Ah, the Elf on a Shelf, likely invented because telling children to be good for goodness’ sake or because Santa is watching isn’t enough. Now have to tell them that a magical elf is Santa’s “scout,” sent to be the eyes and ears of Santa, and will visit the North Pole to tell Santa how good or bad they are. A little creepy, right? Kids love this thing, but a lot of parents really hate that freaking elf and I’ve got the pictures to prove it! Here are 20 parents who are tired of placing that elf in “fun new spots” each night.
20. They’re Not Hung Up on the Elf
I hope the parents took this down before the kids saw, but wow! They really hate that elf. Maybe they just told the kids the elf was into auto-erotic asphyxiation, ala David Carradine.
19. Its a Dog Eat Elf World
What do you want to bet that the elf was covered in meat juices and left out for the dogs? My suspicions run pretty deep on this one.
18. Elf’s Travels
The Lilliputians, aka the Lego mini figs of the home have taken charge, and put the elf on rope. Smart move. The mini figs are way cooler!

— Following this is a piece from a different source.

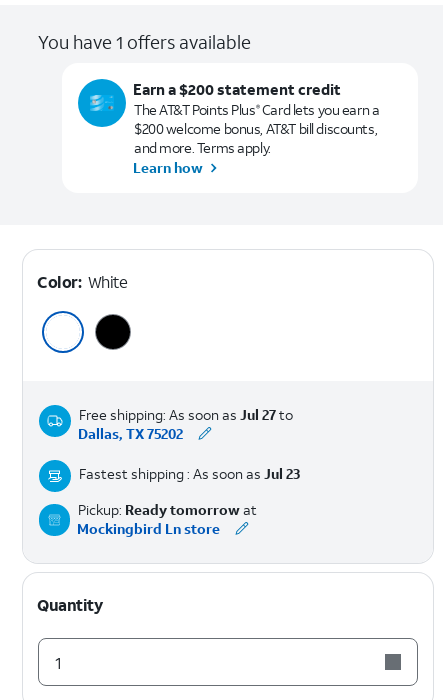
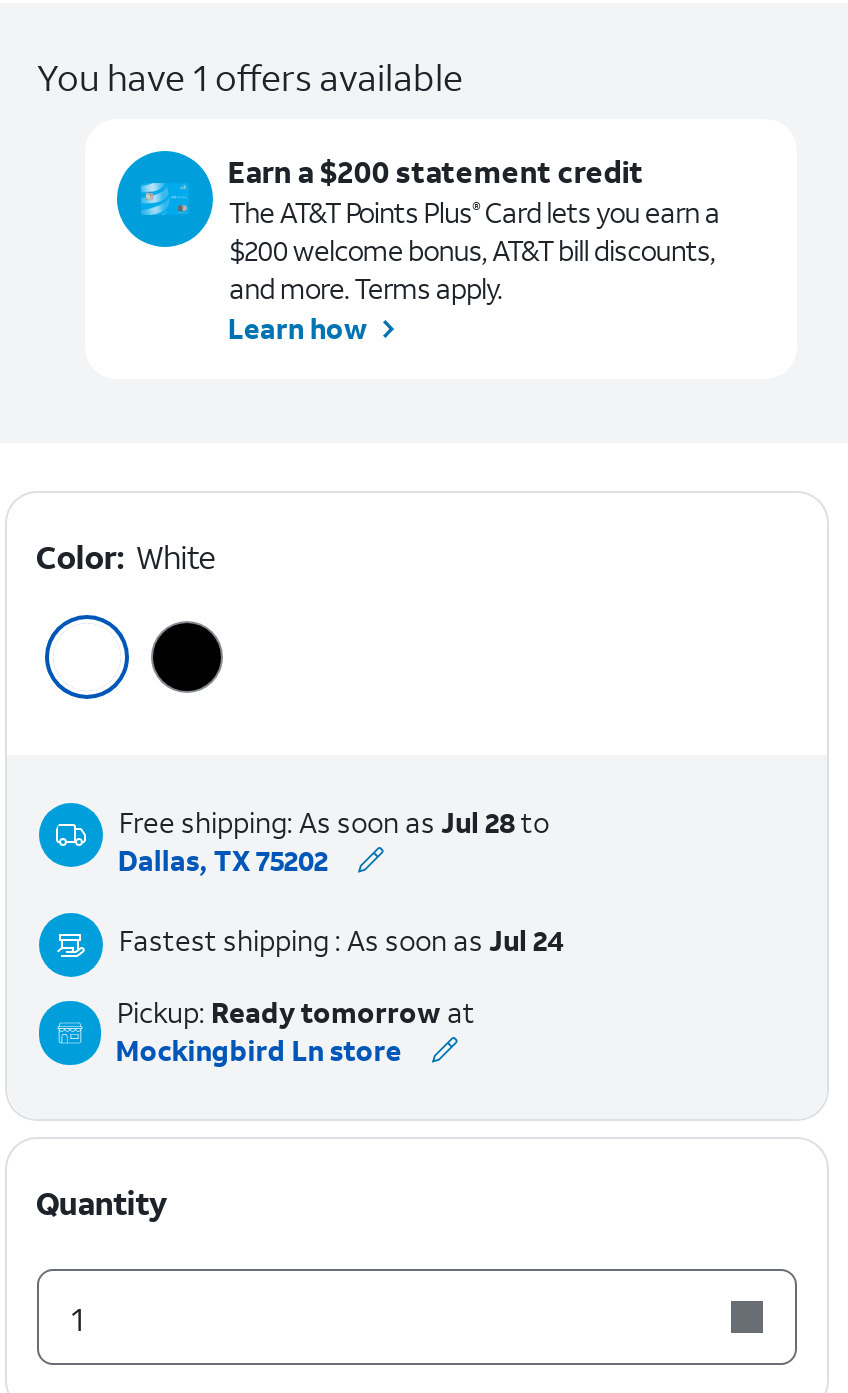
- Free shipping: As soon as Jul 27to
+ Free shipping: As soon as Jul 28to

- Fastest shipping : As soon as Jul 23
+ Fastest shipping : As soon as Jul 24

17. He Knows When You’re Sleeping, But He Can’t Say a Word
The elf has a habit of snitching to Santa and the military men had about enough of that.
16. Snowman Swirl
The superior Abominable snowman from Rudolph gave a swirl to the elf, and nobody was upset, and everyone thought it was hilarious. The end.
15. Blending the Elves
There was this elf who was about to get a whirlwind trip to the North Pole… or to the garbage can.
14. Burn Elf Burn
Hans Solo and the other popular action figures aren’t taking too kindly to the elf’s starring role in the house.
13. Here Kitty Kitty
Kitty’s got claws, and that’s what mom is counting on, as she’s made it very easy for the kitty to just dispose of the elf by any means necessary.
12. Crime Scene Elf
The elf did it to himself, no lie, officer.
11. The Elf’s Getting Heated
Maybe a little time in a hot box will teach you not to be so darn creepy, elf.
10. Holiday BBQ
Elves roasting on the fire, Jack Frost sharpening his knife, Yuletide choirs sung as the Snowman takes his life..
9. Off with His Head
One parent finally got driven to the brink… You can guess the rest.
8. Yule Log, You’ll Die Elf
“The elf is getting nice and toasty in front of fire. Soon he’ll catch in flames and we’ll all be free! Free I tell you!” This is the inner monologue I imagine for these parents.
7. A Christmas Sleigh
Michael Meyers is tired of waiting until next Halloween to get his fill of murder fulfilled, so he’s moved up the occasion. First target? The elf. And nobody was complaining, not even the parents. Especially the parents.
6. Grinch Does Good
I’d say my love grew two sizes larger today seeing this picture of the elf all tucked away inside the fridge.
5. Sew Long
The elf has quite a knack for sewing…his own body parts off. Keep going, elf!
4. Bathing the Elf
I’m going to assume that’s water from a hose, and not something else. Either way, this elf is getting it.
3. Hating the Elf to Infinity and Beyond
The elf just wouldn’t shut up, so Buzz had to silence him. I’d rather hear Buzz’s catchphrase on a loop than look at the elf for one more second.
2. Elf on a Soap
Soap on a rope? Nope, elf on a soap. I like to imagine this is an homage to Fight Club.
What did My Little Pony ever do to you?